El pavo desplumado
El padre del orondo capitán Grason había hecho su fortuna exportando petróleo en barcos llenos de agua que solo llevaban tres dedos de crudo flotante en la superficie. El resto se lo quedaba para venderlo en el mercado negro de posguerra. Eso le permitió comprarse un club de fútbol para él solo y soñar con que, algún día, su hijo convertiría al equipo en el mejor del mundo y perpetuaría su memoria dando su nombre a un nuevo estadio. Pero el joven Grason prefería tomar el sol en la cubierta del yate de papá y, mecido por las olas, leer crónicas deportivas como quien lee libros de aventuras en lugar de padecer las vicisitudes de los personajes. Así adquirió una amplia cultura balompédica sin dar una patada a un balón ni ver un partido en directo y, apropiándose de la gorra del comodoro que inspeccionaba las embarcaciones y a las damas embarcadas, se autoproclamó pomposamente capitán de los siete mares sin salir jamás del puerto. De niño, su madre había ido a comprar tabaco y no había vuelto. Por tanto, al morir su padre, quedó definitivamente huérfano y se apresuró a vender el club de fútbol con sus jugadores dentro y el yate con las damas a bordo.
Sea como fuere, la súbita moderación de Mou y las preventivas advertencias de Pep huelen a mutuo miedo
El comprador, un vanidoso y prepotente magnate de la prensa amarilla y de los más deleznables medios audiovisuales, se erigió en propietario y presidente no solo del club, sino del país entero. Si omitiéramos a Berlusconi, el estereotipado perfil de vanidosos y prepotentes cobra tan amplio espectro que podría incluso irle como anillo al dedazo que, democráticamente erecto, designó a Rajoy y, en solemne corte de manga, hendió enhiesto el ámbito de la Universidad de Oviedo. El susodicho dedo pertenecía a un pertinaz agorero de cuyo nombre no me acuerdo.
Cierto día de otra fecha, en Copenhague, tras una visita a la fábrica de cervezas Carlsberg y la consiguiente carrera, a través del Tivoli, buscando desesperadamente un urinario público, el orondo capitán Grason se topó con la rubicunda Doris y, antes de sentarla en sus rodillas, le puso una taberna londinense en un lugar indeterminado de un país imaginario donde mi amigo Michael Robinson declaraba eso de que Mourinho era como un asesino a sueldo al que se le había contratado para ganar y no para dejar un legado. Grason envidiaba a Robinson porque bebía whisky en jarras de cerveza, sabía más de fútbol que el Papa del Diablo y, además, lo había practicado en el legendario Liverpool.

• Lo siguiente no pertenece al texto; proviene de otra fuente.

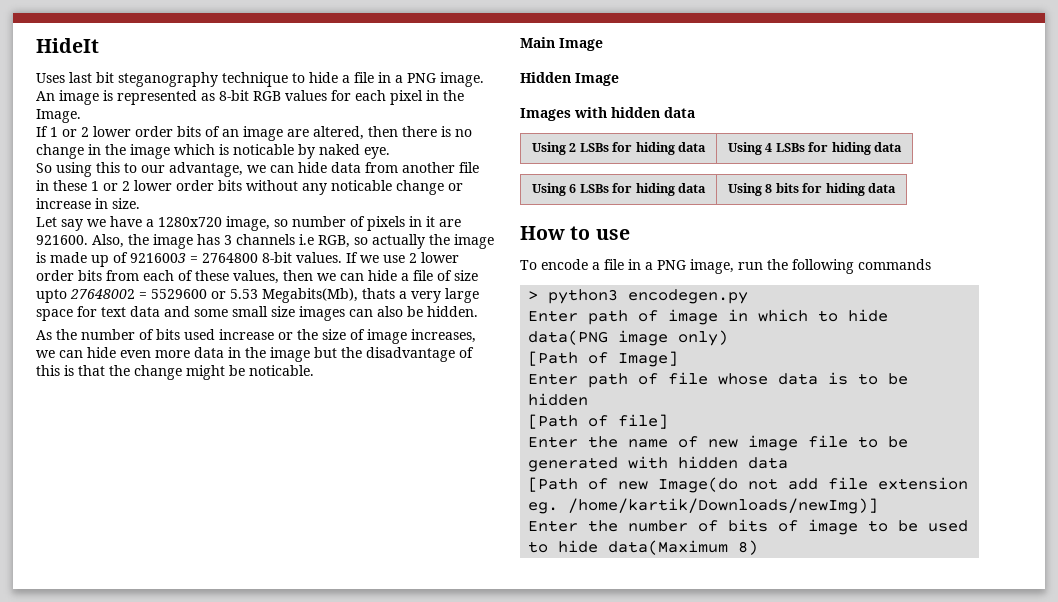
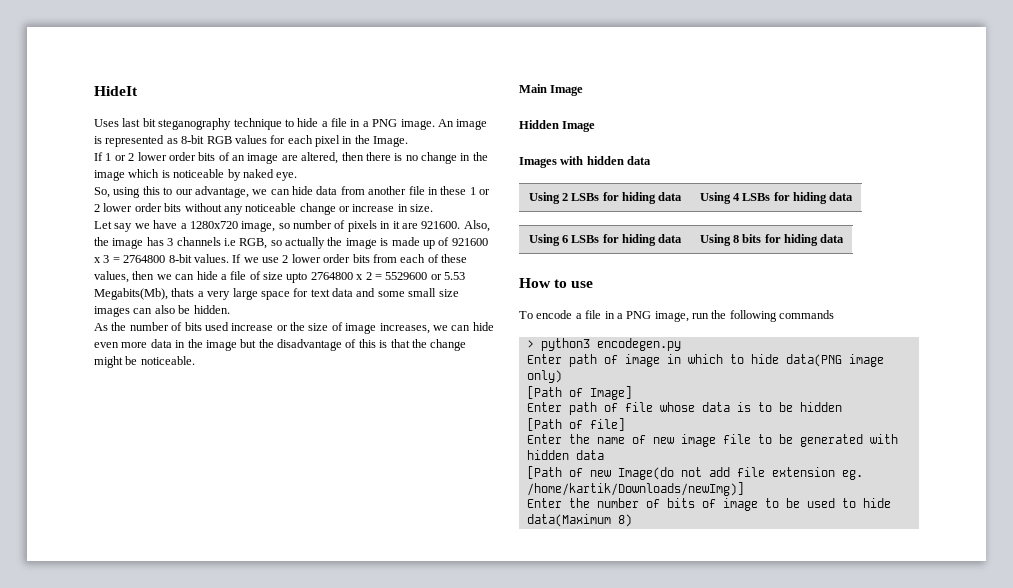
- If 1 or 2 lower order bits of an image are altered, then there is no change in the image which is noticable by naked eye.
+ If 1 or 2 lower order bits of an image are altered, then there is no change in the image which is noticeable by naked eye.
- So using this to our advantage, we can hide data from another file in these 1 or 2 lower order bits without any noticable change or increase in size.
+ So, using this to our advantage, we can hide data from another file in these 1 or 2 lower order bits without any noticeable change or increase in size.
- Also, the image has 3 channels i.e RGB, so actually the image is made up of 9216003 = 2764800 8-bit values.
+ Also, the image has 3 channels i.e RGB, so actually the image is made up of 921600 x 3 = 2764800 8-bit values.
- If we use 2 lower order bits from each of these values, then we can hide a file of size upto 27648002 = 5529600 or 5.53 Megabits(Mb), thats a very large space for text data and some small size images can also be hidden.
+ If we use 2 lower order bits from each of these values, then we can hide a file of size upto 2764800 x 2 = 5529600 or 5.53 Megabits(Mb), thats a very large space for text data and some small size images can also be hidden.
- As the number of bits used increase or the size of image increases, we can hide even more data in the image but the disadvantage of this is that the change might be noticable.
+ As the number of bits used increase or the size of image increases, we can hide even more data in the image but the disadvantage of this is that the change might be noticeable.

El capitán respetaba, aunque a regañadientes, las opiniones de su admirado colega, si bien le parecía excesivo llamar asesino a sueldo a un hombre que, inopinadamente, se había vuelto bueno de repente. Quizás resultaría más adecuado, sugirió, compararlo con Atila por aquello de que la hierba no vuelve a crecer por donde pasa. Sirva el Inter como más reciente exponente. Sea como fuere, la súbita moderación de Mourinho y las preventivas advertencias de Guardiola huelen a mutuo miedo. Ambos saben y temen que uno de los dos quedará desplumado. Hay una fábula de Bierce que viene a cuento:
"Un hombre despluma un pavo y el pavo le dice: 'Ponte en mi lugar, ¿te gustaría que te desplumaran?'. El hombre contesta: 'No. Pero ponte tú en mi lugar, ¿te gustaría desplumarme?'. 'Sería un placer', confiesa el pavo. 'Pues ese es el placer que yo estoy sintiendo', concluye el hombre". ¿Quién desplumará a quién? De momento, nadie contempla una tercera posibilidad. Puede que, tras el trago de la Liga y la copa de la Copa, aquel de los dos que llegue a Wembley, ebrio y renqueante, sea desplumado por un nativo de las islas o por un emigrante llamado Raúl. En ese supuesto, la Champions nos habría servido, al menos, para saber que Donetsk está en Ucrania y que Gelsenkirchen es una ciudad alemana. El fútbol también sirve para eso, nos recuerda Tony Judt en Todo va mal.